Below are entries; output exactly the lines from the one with "- (aka development environment made easy) Date: 2014-08-31" to the one with "- The main problem", both included, and nothing else.

##### Provided information

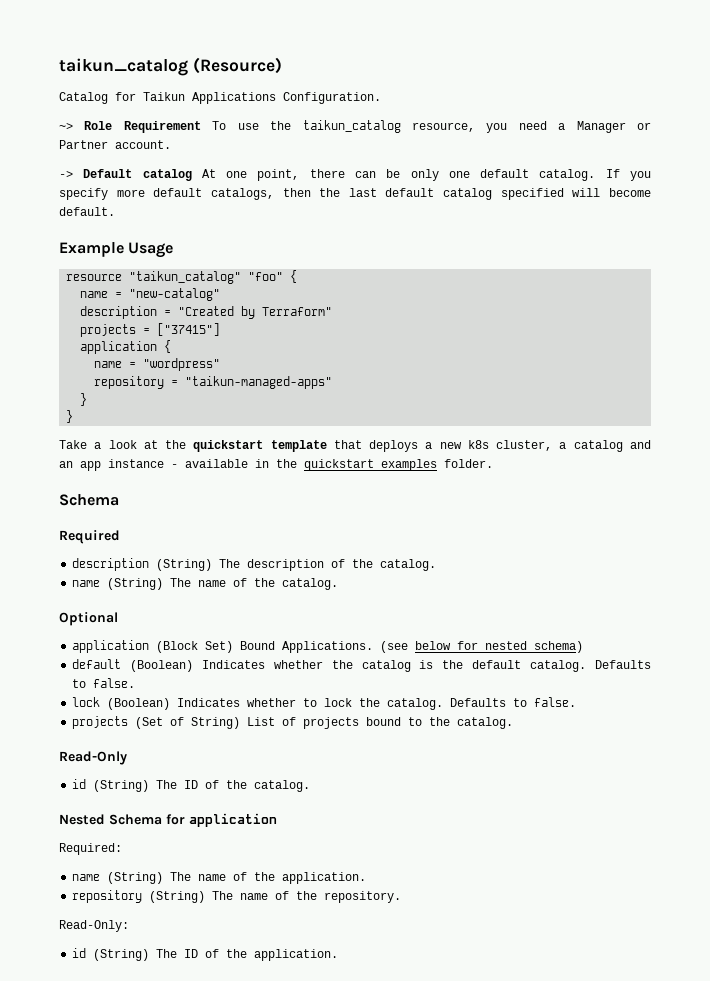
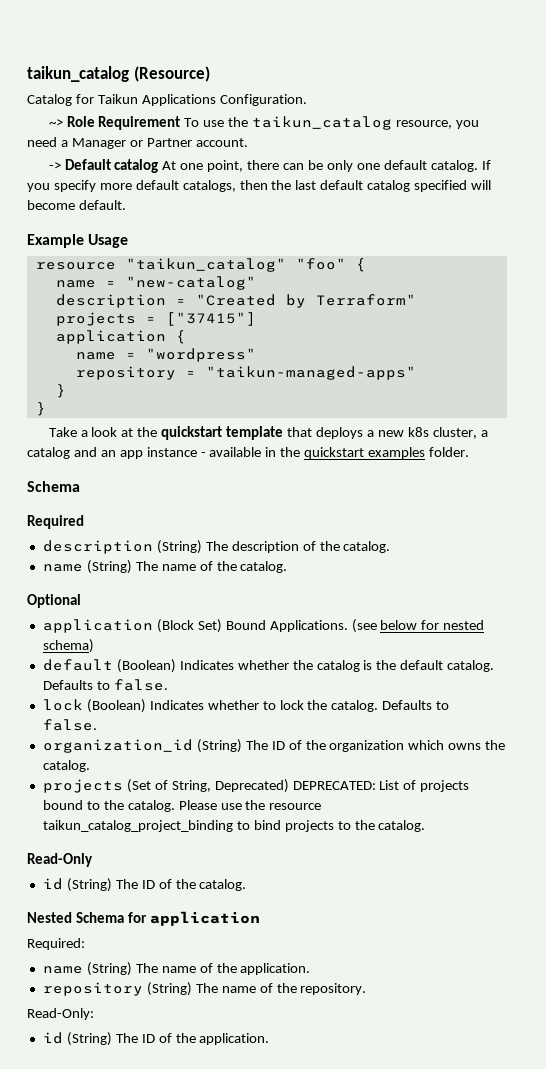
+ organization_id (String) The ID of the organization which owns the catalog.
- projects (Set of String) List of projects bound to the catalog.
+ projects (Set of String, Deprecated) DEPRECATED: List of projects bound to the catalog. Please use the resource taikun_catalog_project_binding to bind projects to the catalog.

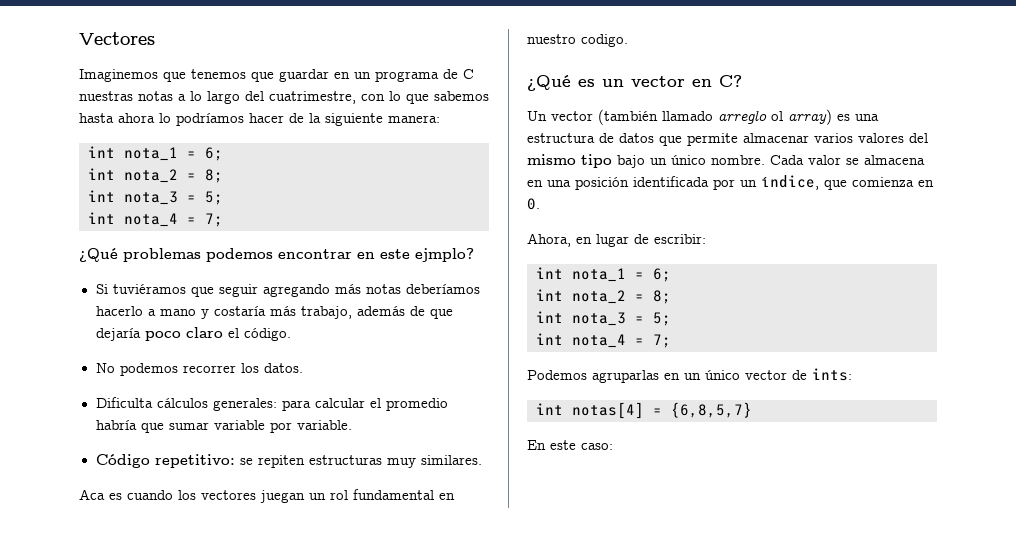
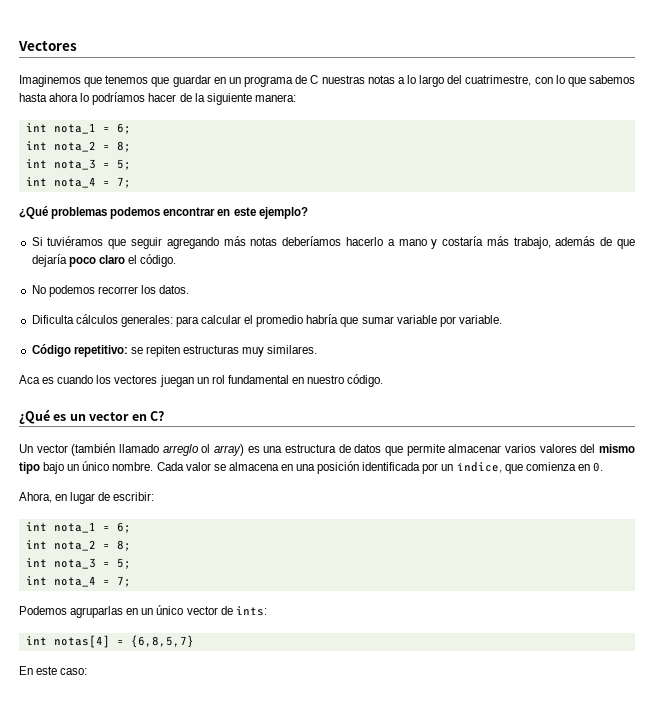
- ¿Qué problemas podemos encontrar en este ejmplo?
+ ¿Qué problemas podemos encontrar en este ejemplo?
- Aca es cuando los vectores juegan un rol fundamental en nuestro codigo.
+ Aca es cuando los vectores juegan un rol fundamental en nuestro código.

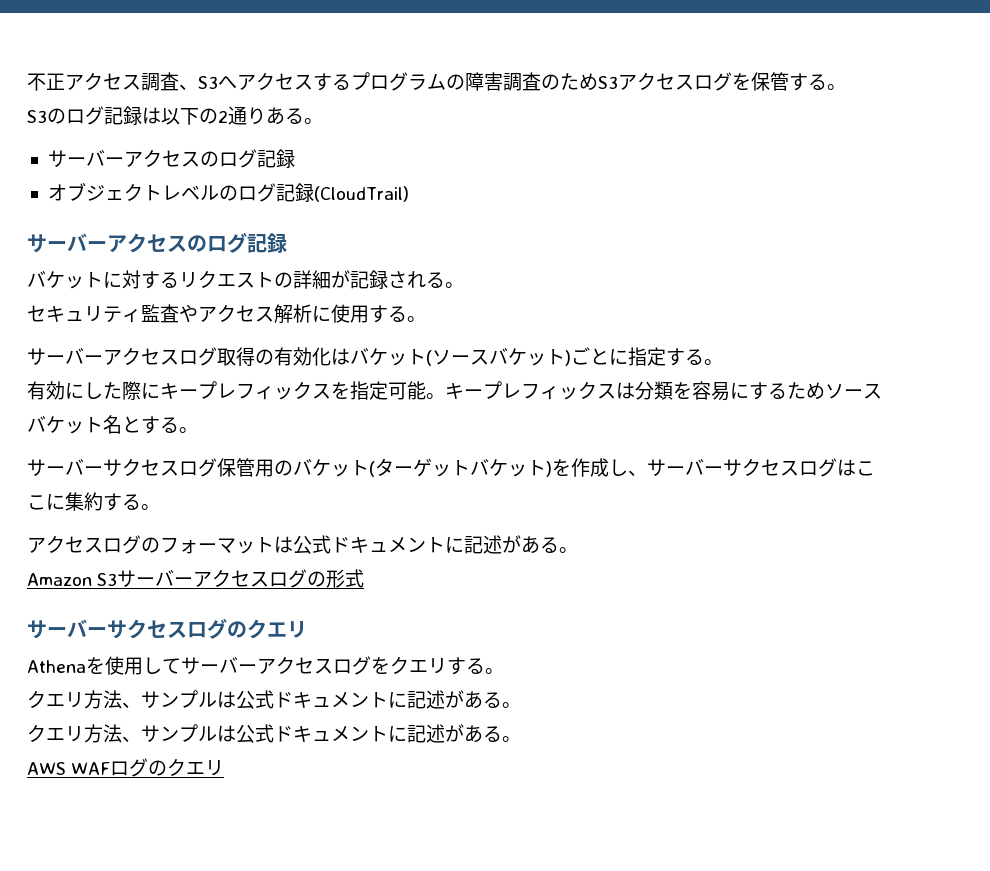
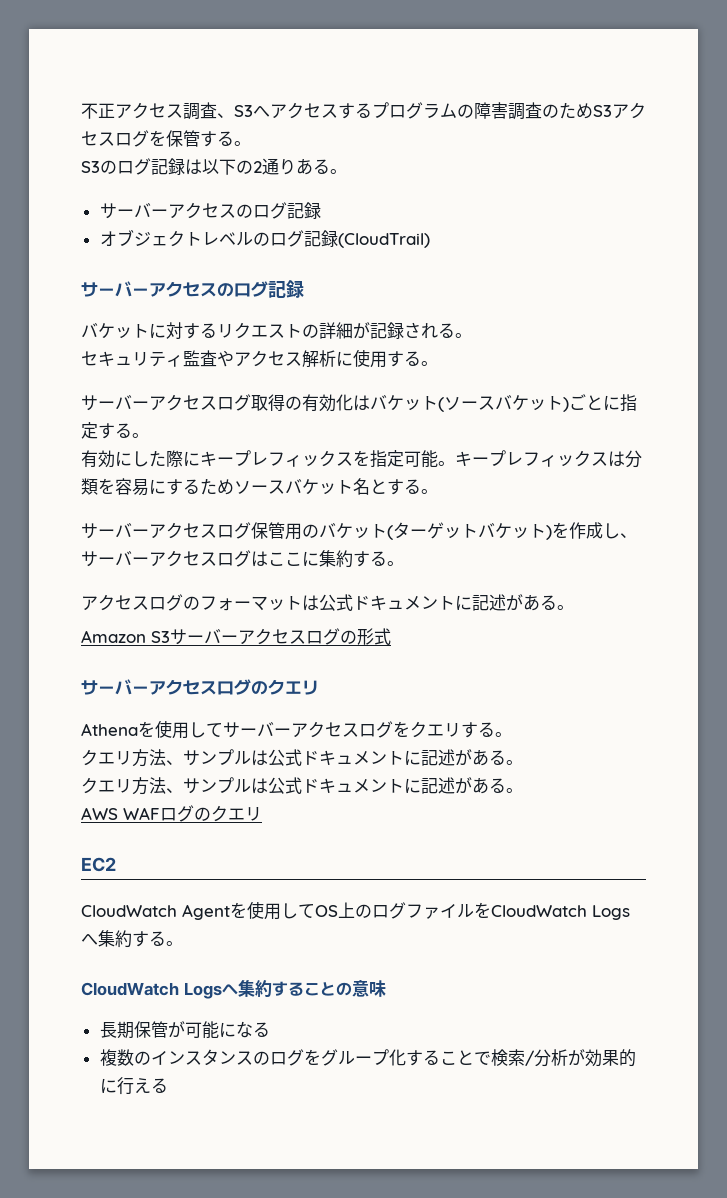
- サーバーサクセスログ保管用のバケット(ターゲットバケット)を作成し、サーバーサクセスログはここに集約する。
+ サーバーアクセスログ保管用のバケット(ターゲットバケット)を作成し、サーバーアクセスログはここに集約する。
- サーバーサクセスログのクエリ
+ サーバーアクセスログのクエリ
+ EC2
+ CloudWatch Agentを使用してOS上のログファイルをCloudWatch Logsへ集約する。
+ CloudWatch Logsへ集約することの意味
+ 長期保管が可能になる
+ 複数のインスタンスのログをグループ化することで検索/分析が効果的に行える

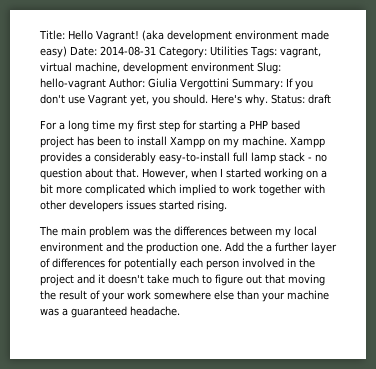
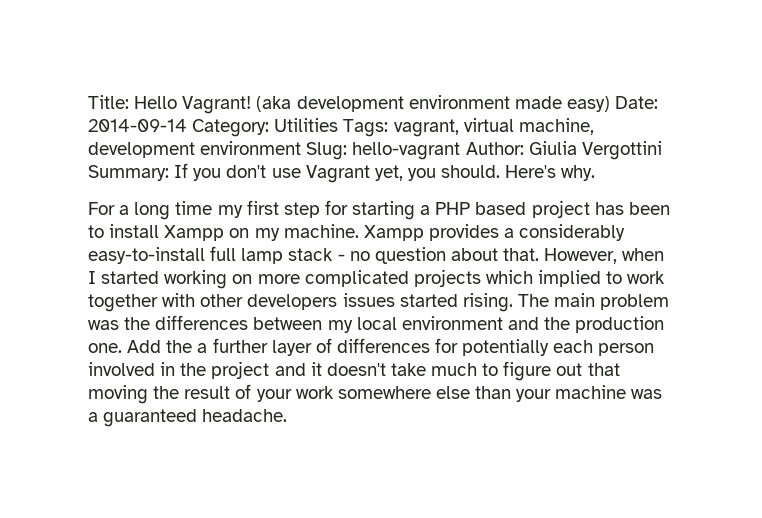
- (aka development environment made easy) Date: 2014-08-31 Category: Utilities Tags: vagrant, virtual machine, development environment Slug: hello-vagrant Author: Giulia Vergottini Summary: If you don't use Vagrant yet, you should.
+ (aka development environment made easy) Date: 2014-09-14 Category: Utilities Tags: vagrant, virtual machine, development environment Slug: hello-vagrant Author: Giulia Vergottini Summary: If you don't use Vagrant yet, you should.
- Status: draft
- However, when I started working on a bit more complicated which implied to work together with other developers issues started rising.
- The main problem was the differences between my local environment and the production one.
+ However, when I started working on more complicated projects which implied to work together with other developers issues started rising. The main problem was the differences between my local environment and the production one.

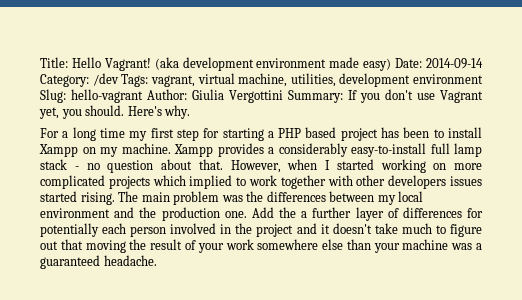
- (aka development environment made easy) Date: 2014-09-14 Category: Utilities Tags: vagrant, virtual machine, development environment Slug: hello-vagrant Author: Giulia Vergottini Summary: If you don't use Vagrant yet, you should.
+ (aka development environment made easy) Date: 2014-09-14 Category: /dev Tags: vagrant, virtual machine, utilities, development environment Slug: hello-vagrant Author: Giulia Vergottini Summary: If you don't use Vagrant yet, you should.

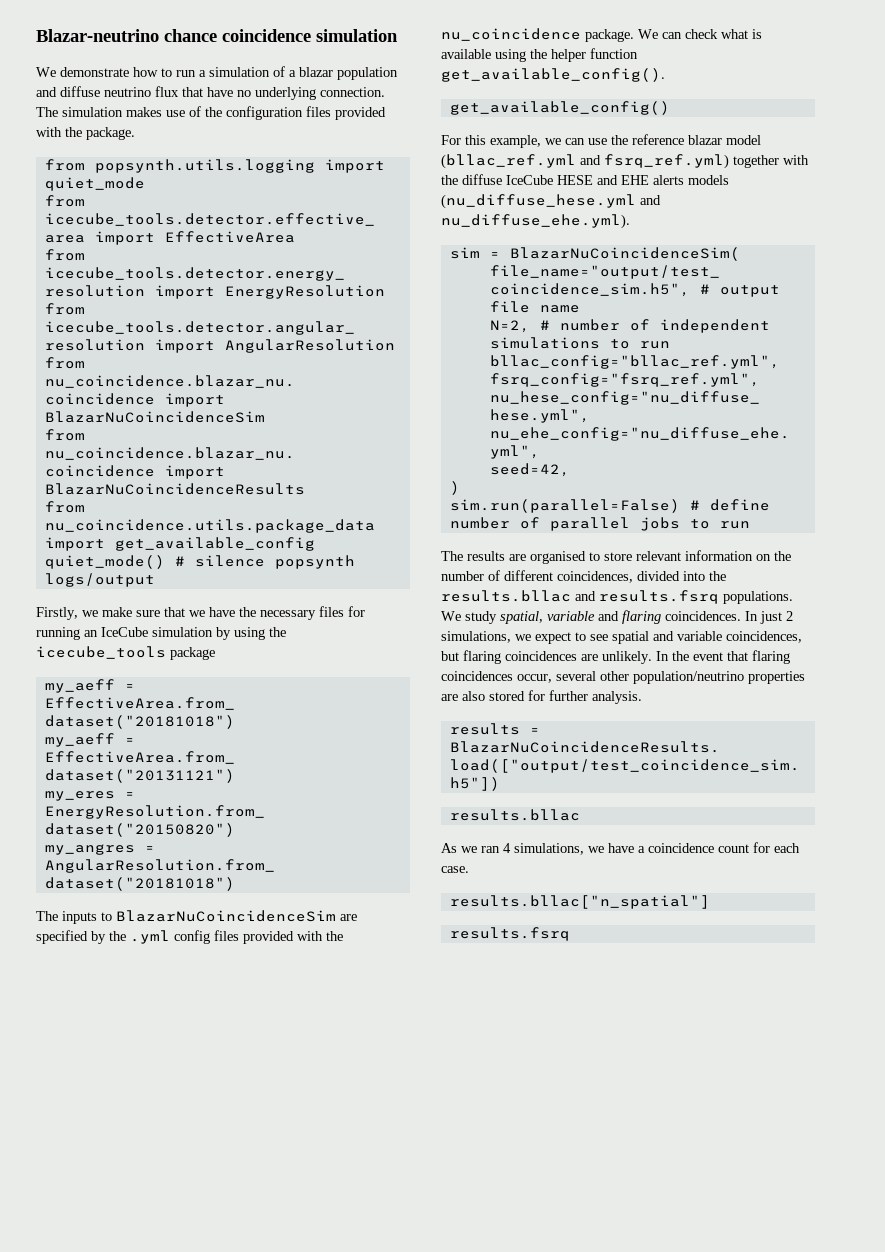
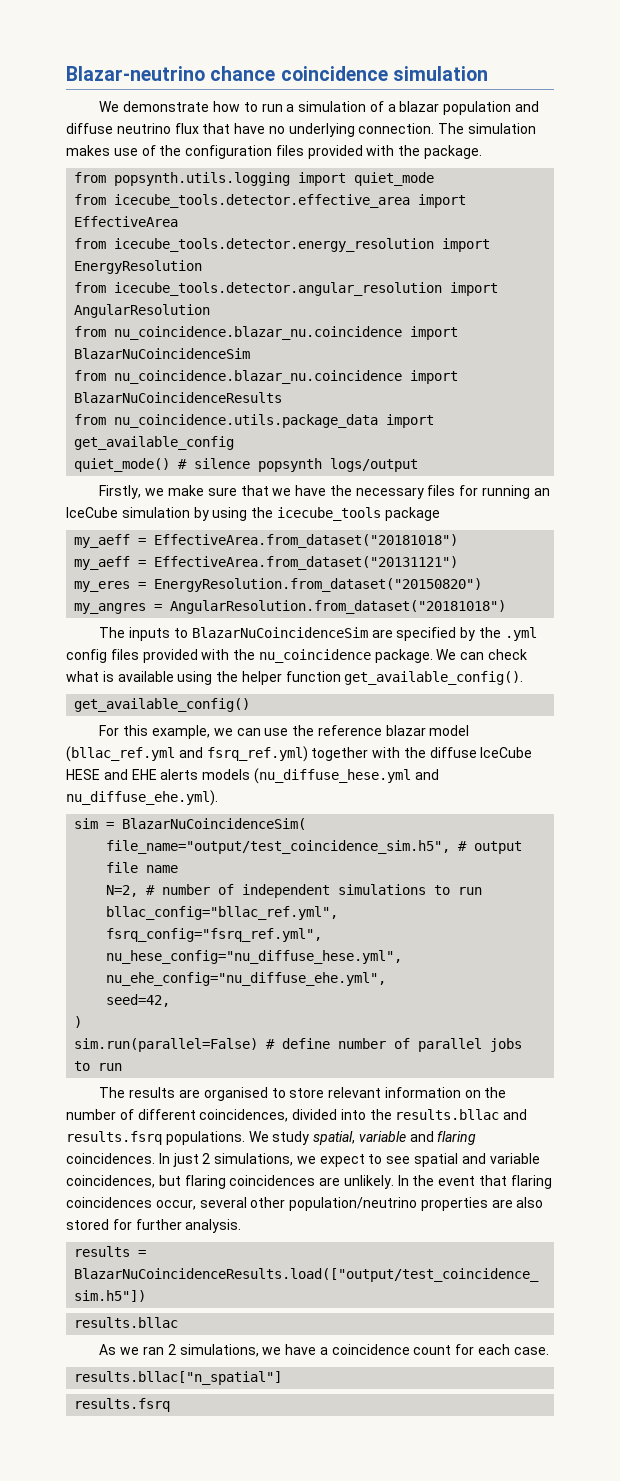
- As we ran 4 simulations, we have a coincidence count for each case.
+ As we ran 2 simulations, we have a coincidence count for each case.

##########

Exercise solution:
- (aka development environment made easy) Date: 2014-08-31 Category: Utilities Tags: vagrant, virtual machine, development environment Slug: hello-vagrant Author: Giulia Vergottini Summary: If you don't use Vagrant yet, you should.
+ (aka development environment made easy) Date: 2014-09-14 Category: Utilities Tags: vagrant, virtual machine, development environment Slug: hello-vagrant Author: Giulia Vergottini Summary: If you don't use Vagrant yet, you should.
- Status: draft
- However, when I started working on a bit more complicated which implied to work together with other developers issues started rising.
- The main problem was the differences between my local environment and the production one.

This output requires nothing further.